À 7h10, je me réveillais dans mon lit et je ne pouvais pas remuer la tête même en y mettant les mains, je suis allongé dans mon lit sans traversin et je demande un oreiller mais on me dit que l’on m’en apportera un à 9h.

On me questionne et je réponds sans perdre la tête.

 

Le lendemain on ne me fait pas de pansements, le 4 on m’enlève les mèches qui sont un peu colées au fond du conduit de l’oreille et ensuite on me fait couler de l’Ambrine chaude dans l’oreille et je fais fortement la grimace, on m’en met comme cela pendant 5 jours et le 9 on me met des mèches à l’alcool Borique et ça pique fortement, comme cela pendant 3 jours et le 12 on recommence à mettre de l’Ambrine.

Ensuite on me fait enlever mon pansement un jour et je dois avoir attrapé froid car le lendemain j’avais la tête enflée et on recommence à mettre un pansement chaud et au bout de 4 jours le médecin chef tombe malade ; je suis soigné par le médecin major de 2ème classe Sagols qui lui parle de me présenter au professeur Mouret.

 

Enfin le lundi 15, le médecin-chef reprend son service mais il n’est plus médecin-chef car il trouve que ça le fatigue trop ; lui me remet un drain dans la cicatrice pour faire couler le pu de la partie enflée et il me l’enlève le lundi 22 et me met de la poudre.

 

Je suis à l’hôpital général, service Mouret, salle 5, Montpellier (Hérault).
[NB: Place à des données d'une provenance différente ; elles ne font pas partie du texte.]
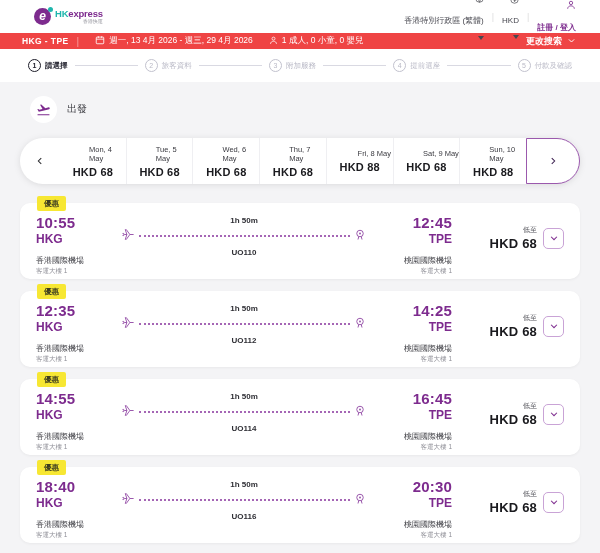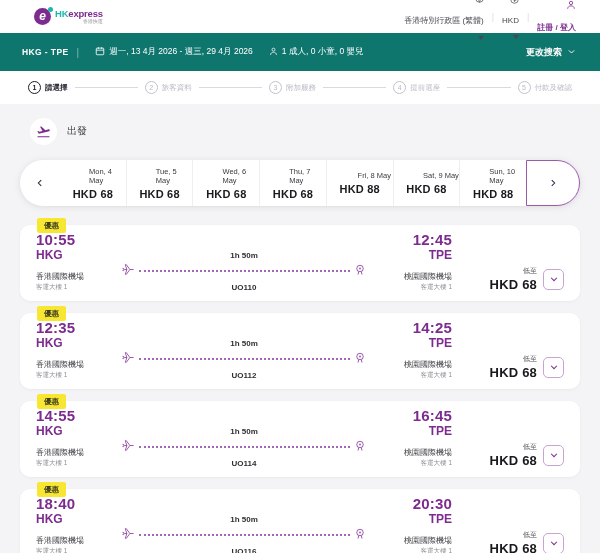"HKG - TPE" .summary-bar { background: #0f766e -> #ef4444; height: 38px -> 16px }
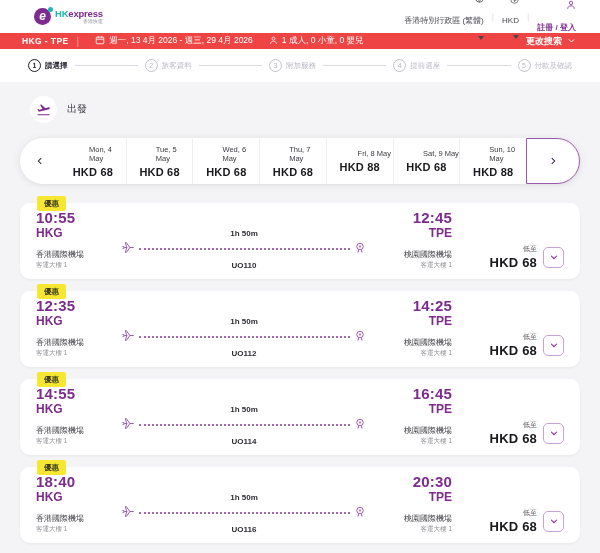"10:55" .fc-row { align-items: flex-end -> flex-start }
Le même jour le Major SEIGNEURIN me demande si je veux bien l’aider à faire ses pansements le temps que son aide aille passer une convalescence ; ça me fait plaisir et même me donne une distraction.

 

Je fais ce travail en ayant des permissions tous les dimanches jusqu’au 4 juin croyant ne plus continuer, mais le médecin-chef propose celui que je remplace pour Balaruc-les-Bains.

 

Vers le 15 juin, j’ai une angine qui me monte jusqu’à 40 et même plus de fièvre, heureusement que mon camarade n’est pas parti et il me remplace.

Mon oreille droite se met à couler elle aussi, mais ce n’est rien.

 

Enfin le 1er juillet après 2 semaines de repos, je reprends mon travail à la salle d’opération.